* EXERCISE GOAL *
Using the entries below, quote exactly the span of lines that begins with the line containing "fácil de usar." and ends with the final line.

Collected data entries
* * *

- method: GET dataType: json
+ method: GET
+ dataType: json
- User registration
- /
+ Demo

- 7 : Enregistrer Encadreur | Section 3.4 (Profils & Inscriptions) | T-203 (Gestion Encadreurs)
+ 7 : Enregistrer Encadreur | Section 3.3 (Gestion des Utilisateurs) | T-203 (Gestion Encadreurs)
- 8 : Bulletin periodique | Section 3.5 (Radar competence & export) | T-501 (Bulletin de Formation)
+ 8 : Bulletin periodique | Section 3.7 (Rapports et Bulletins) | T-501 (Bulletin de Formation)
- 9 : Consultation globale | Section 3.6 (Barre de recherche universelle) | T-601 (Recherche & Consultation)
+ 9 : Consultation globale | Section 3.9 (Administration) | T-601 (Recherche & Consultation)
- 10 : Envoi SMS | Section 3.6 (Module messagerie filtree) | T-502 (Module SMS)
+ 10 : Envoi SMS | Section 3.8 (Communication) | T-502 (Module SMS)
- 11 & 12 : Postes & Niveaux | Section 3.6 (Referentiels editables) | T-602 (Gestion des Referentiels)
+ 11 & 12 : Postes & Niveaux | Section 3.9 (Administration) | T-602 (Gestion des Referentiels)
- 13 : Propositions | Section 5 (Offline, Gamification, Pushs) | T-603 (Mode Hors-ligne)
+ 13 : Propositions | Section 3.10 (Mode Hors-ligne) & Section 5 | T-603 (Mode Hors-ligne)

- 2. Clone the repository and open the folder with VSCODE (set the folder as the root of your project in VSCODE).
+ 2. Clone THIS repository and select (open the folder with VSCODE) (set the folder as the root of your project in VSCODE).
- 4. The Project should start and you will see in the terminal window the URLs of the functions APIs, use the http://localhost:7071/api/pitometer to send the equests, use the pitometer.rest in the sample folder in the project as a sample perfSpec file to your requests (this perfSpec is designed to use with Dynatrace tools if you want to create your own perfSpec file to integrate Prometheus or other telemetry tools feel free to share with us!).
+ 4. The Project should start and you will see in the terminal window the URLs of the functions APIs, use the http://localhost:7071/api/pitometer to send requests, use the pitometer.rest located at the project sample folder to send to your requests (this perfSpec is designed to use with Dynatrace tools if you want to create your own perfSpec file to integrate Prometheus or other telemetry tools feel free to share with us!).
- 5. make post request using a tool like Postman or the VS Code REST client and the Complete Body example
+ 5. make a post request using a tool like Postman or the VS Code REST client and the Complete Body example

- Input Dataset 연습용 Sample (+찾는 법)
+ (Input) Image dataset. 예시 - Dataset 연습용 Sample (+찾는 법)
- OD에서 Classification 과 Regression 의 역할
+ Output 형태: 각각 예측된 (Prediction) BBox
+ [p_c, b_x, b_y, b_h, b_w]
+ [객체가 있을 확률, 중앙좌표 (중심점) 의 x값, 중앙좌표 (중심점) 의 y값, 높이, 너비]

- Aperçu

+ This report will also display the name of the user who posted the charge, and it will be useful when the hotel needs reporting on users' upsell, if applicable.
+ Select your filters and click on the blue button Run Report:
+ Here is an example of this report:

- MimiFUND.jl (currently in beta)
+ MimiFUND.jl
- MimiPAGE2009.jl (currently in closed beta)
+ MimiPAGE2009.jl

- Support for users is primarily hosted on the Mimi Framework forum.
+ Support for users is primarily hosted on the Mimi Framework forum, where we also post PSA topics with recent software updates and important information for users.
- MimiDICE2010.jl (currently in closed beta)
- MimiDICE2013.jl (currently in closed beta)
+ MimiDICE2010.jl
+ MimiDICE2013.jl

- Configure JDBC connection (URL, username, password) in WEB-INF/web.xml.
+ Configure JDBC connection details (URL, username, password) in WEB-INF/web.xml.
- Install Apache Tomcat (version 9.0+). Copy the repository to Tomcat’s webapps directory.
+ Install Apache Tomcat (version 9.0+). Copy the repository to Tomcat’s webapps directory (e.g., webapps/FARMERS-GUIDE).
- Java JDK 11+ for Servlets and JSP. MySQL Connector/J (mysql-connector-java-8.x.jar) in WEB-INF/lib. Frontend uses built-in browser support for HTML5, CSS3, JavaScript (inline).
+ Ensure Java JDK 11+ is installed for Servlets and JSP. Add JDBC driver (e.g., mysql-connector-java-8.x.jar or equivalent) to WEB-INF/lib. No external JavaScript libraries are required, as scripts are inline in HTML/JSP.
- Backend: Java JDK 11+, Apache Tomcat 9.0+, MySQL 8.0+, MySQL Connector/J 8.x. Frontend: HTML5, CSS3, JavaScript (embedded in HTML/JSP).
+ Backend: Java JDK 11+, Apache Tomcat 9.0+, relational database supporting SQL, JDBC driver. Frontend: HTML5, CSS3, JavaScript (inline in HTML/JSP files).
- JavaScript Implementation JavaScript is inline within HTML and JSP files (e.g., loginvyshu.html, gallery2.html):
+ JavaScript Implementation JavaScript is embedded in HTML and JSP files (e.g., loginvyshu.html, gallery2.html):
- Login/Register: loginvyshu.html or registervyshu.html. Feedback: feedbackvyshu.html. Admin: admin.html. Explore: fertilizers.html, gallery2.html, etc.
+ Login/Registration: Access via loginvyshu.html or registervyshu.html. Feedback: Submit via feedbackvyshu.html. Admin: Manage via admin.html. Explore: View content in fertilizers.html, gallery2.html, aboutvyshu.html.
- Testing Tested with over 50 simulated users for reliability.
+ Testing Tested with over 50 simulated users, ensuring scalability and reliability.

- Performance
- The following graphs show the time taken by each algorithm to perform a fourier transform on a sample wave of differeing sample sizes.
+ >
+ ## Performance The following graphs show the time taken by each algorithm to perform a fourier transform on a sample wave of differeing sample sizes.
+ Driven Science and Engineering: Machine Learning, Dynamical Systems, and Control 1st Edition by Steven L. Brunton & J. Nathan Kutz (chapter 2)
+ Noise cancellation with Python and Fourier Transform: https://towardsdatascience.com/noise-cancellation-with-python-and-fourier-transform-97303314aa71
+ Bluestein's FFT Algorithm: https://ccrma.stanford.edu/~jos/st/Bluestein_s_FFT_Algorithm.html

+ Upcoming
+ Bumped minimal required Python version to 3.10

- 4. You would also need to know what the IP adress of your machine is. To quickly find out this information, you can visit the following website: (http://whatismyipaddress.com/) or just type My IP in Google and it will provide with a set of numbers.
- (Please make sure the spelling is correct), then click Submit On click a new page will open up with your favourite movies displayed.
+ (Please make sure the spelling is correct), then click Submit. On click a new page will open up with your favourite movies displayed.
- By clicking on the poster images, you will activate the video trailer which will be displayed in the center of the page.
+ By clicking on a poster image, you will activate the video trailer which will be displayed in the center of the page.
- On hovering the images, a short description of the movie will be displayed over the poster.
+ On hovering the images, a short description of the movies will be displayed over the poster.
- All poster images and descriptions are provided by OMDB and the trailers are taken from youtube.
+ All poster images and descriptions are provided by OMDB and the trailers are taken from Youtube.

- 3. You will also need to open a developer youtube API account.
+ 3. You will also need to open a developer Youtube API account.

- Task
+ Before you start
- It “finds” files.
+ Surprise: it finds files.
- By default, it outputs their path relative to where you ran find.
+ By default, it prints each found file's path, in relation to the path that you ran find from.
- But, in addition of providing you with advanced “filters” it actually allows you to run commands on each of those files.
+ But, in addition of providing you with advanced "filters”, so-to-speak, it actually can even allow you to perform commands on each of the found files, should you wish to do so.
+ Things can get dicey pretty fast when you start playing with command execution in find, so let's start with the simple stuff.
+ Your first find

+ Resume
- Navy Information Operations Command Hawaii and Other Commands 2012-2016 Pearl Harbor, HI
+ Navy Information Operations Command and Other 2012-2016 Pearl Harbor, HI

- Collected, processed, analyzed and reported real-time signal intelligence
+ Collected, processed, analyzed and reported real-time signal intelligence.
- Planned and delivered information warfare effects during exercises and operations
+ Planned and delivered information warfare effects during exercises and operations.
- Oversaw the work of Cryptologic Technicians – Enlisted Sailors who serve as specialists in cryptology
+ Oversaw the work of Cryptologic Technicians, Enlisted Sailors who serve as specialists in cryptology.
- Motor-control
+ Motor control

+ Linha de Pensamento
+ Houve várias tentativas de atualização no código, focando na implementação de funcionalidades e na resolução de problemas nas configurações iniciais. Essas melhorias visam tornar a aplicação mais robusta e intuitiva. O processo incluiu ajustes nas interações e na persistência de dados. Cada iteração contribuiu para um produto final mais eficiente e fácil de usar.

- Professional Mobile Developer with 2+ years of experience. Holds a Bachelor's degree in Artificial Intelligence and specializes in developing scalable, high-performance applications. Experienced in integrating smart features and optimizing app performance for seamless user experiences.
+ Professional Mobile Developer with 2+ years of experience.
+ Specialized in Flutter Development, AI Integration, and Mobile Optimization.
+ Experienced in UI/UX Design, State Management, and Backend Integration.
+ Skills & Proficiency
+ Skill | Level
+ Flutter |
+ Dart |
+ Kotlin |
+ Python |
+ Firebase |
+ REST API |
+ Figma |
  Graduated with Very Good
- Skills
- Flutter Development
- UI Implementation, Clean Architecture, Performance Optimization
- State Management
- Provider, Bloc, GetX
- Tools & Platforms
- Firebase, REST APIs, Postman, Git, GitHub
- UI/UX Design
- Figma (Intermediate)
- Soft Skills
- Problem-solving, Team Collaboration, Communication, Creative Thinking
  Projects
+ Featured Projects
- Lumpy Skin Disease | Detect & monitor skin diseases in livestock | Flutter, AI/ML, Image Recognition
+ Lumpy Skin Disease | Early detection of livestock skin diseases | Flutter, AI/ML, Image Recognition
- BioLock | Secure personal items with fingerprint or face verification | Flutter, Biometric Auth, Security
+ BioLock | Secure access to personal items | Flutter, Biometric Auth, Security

* * *

* REPLY *
+ Houve várias tentativas de atualização no código, focando na implementação de funcionalidades e na resolução de problemas nas configurações iniciais. Essas melhorias visam tornar a aplicação mais robusta e intuitiva. O processo incluiu ajustes nas interações e na persistência de dados. Cada iteração contribuiu para um produto final mais eficiente e fácil de usar.

- Professional Mobile Developer with 2+ years of experience. Holds a Bachelor's degree in Artificial Intelligence and specializes in developing scalable, high-performance applications. Experienced in integrating smart features and optimizing app performance for seamless user experiences.
+ Professional Mobile Developer with 2+ years of experience.
+ Specialized in Flutter Development, AI Integration, and Mobile Optimization.
+ Experienced in UI/UX Design, State Management, and Backend Integration.
+ Skills & Proficiency
+ Skill | Level
+ Flutter |
+ Dart |
+ Kotlin |
+ Python |
+ Firebase |
+ REST API |
+ Figma |
  Graduated with Very Good
- Skills
- Flutter Development
- UI Implementation, Clean Architecture, Performance Optimization
- State Management
- Provider, Bloc, GetX
- Tools & Platforms
- Firebase, REST APIs, Postman, Git, GitHub
- UI/UX Design
- Figma (Intermediate)
- Soft Skills
- Problem-solving, Team Collaboration, Communication, Creative Thinking
  Projects
+ Featured Projects
- Lumpy Skin Disease | Detect & monitor skin diseases in livestock | Flutter, AI/ML, Image Recognition
+ Lumpy Skin Disease | Early detection of livestock skin diseases | Flutter, AI/ML, Image Recognition
- BioLock | Secure personal items with fingerprint or face verification | Flutter, Biometric Auth, Security
+ BioLock | Secure access to personal items | Flutter, Biometric Auth, Security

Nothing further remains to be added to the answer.